● EXERCISE BRIEF
Copy out, from the entries below, each line holding the string "Developer".

##### EXTRACTED RECORDS

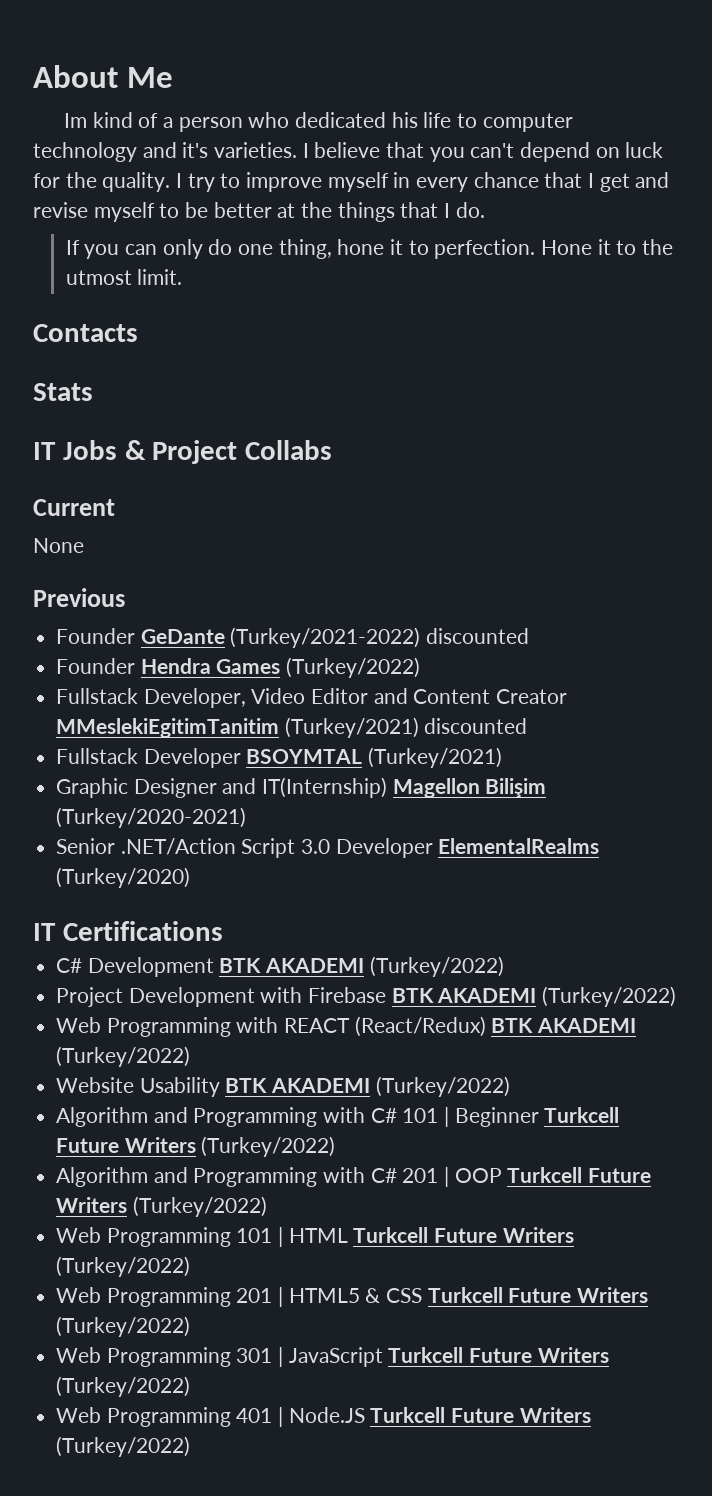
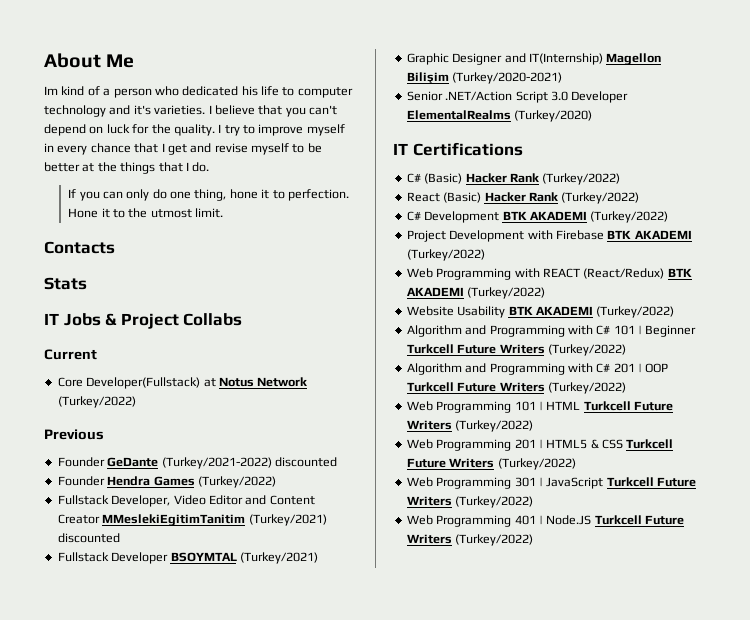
[33,538,84,553] // None -> [57,377,308,389] [57,396,136,408] // Core Developer(Fullstack) at Notus Network (Turkey/2022)
(223, 931) none -> [406,173,621,185] [406,192,640,204] // C# (Basic) Hacker Rank (Turkey/2022) // React (Basic) Hacker Rank (Turkey/2022)

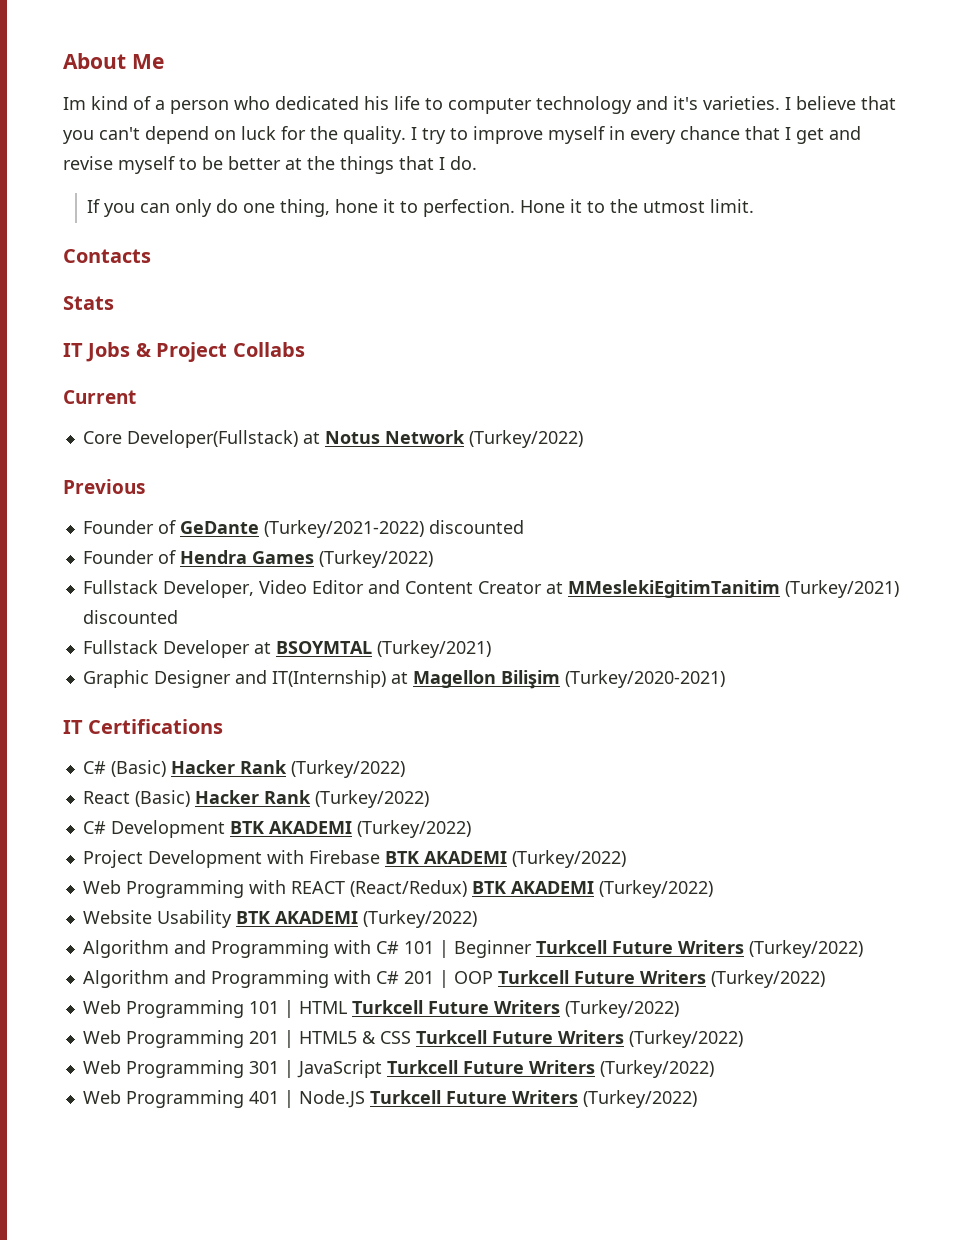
(105, 462) none -> [157,520,176,534] of
(105, 481) none -> [157,550,176,564] of
(100, 519) none -> [545,582,563,594] at
(169, 558) none -> [253,642,271,654] at
(603, 59) none -> [390,672,408,684] at
[406,91,629,103] [406,110,593,122] // Senior .NET/Action Script 3.0 Developer ElementalRealms (Turkey/2020) -> (725, 679) none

##########

● ANSWER FOR THIS EXERCISE
[33,538,84,553] // None -> [57,377,308,389] [57,396,136,408] // Core Developer(Fullstack) at Notus Network (Turkey/2022)
[406,91,629,103] [406,110,593,122] // Senior .NET/Action Script 3.0 Developer ElementalRealms (Turkey/2020) -> (725, 679) none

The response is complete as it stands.